### Data excerpts
--*--

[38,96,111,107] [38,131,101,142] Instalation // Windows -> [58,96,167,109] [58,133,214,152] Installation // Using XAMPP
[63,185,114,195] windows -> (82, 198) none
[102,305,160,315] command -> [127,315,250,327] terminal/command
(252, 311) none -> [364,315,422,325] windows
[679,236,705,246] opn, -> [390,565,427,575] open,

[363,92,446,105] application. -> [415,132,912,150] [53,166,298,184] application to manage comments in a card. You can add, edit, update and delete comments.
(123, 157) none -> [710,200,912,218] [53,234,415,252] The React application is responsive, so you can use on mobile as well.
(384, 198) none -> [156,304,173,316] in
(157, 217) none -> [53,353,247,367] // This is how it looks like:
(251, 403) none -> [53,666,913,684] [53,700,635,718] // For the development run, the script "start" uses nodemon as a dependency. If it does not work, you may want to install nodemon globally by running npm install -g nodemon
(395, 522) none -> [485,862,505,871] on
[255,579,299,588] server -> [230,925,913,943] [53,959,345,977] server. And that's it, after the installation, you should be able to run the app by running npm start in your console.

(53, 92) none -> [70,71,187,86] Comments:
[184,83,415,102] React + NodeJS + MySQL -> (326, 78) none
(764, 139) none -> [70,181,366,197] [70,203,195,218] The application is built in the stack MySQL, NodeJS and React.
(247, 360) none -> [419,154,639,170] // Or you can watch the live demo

--*--

### What is needed
Take exactly the lines from the one containing "[63,185,114,195] windows -> (82, 198) none" through the one containing "(384, 198) none -> [156,304,173,316] in" in the data above, and output them with nothing added.

### Output below
[63,185,114,195] windows -> (82, 198) none
[102,305,160,315] command -> [127,315,250,327] terminal/command
(252, 311) none -> [364,315,422,325] windows
[679,236,705,246] opn, -> [390,565,427,575] open,

[363,92,446,105] application. -> [415,132,912,150] [53,166,298,184] application to manage comments in a card. You can add, edit, update and delete comments.
(123, 157) none -> [710,200,912,218] [53,234,415,252] The React application is responsive, so you can use on mobile as well.
(384, 198) none -> [156,304,173,316] in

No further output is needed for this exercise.